### [Work to complete]
Keep every line in which "none" occurs and drop the rest of the data.

### [Input for this task]
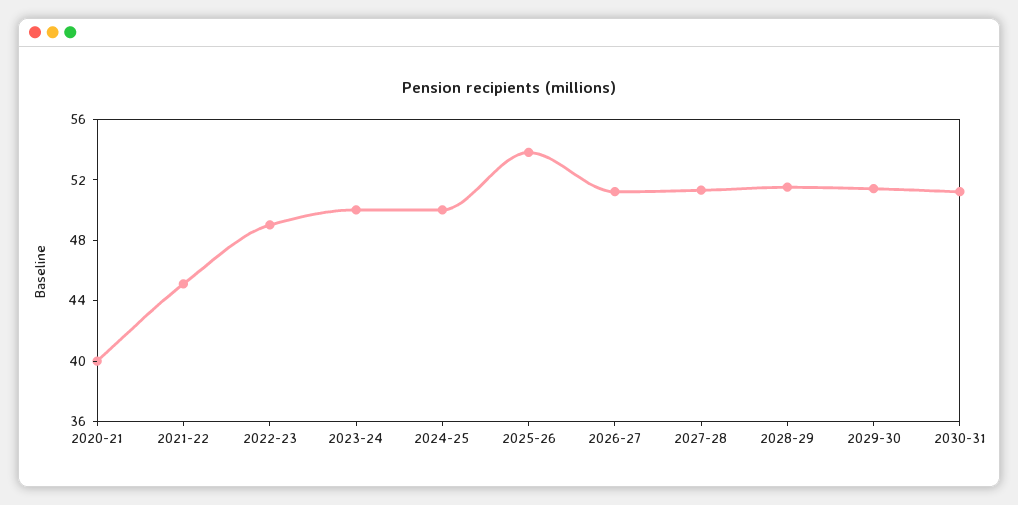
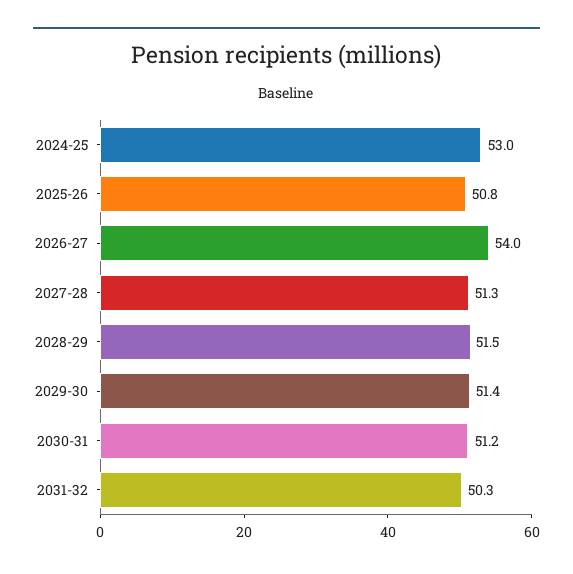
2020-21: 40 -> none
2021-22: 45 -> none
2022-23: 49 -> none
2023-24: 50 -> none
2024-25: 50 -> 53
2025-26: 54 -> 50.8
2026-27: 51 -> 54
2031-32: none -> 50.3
---
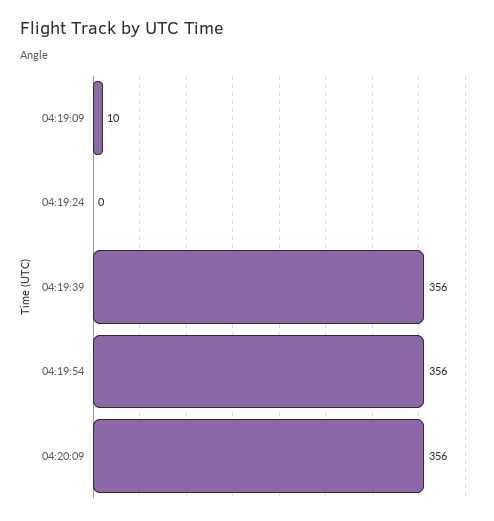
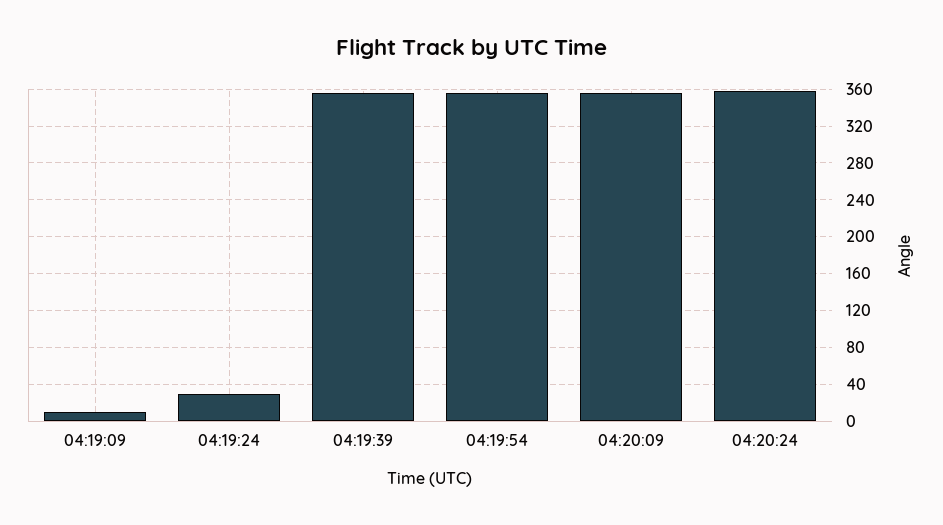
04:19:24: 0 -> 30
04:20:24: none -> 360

### [Reply to the exercise]
2020-21: 40 -> none
2021-22: 45 -> none
2022-23: 49 -> none
2023-24: 50 -> none
2031-32: none -> 50.3
04:20:24: none -> 360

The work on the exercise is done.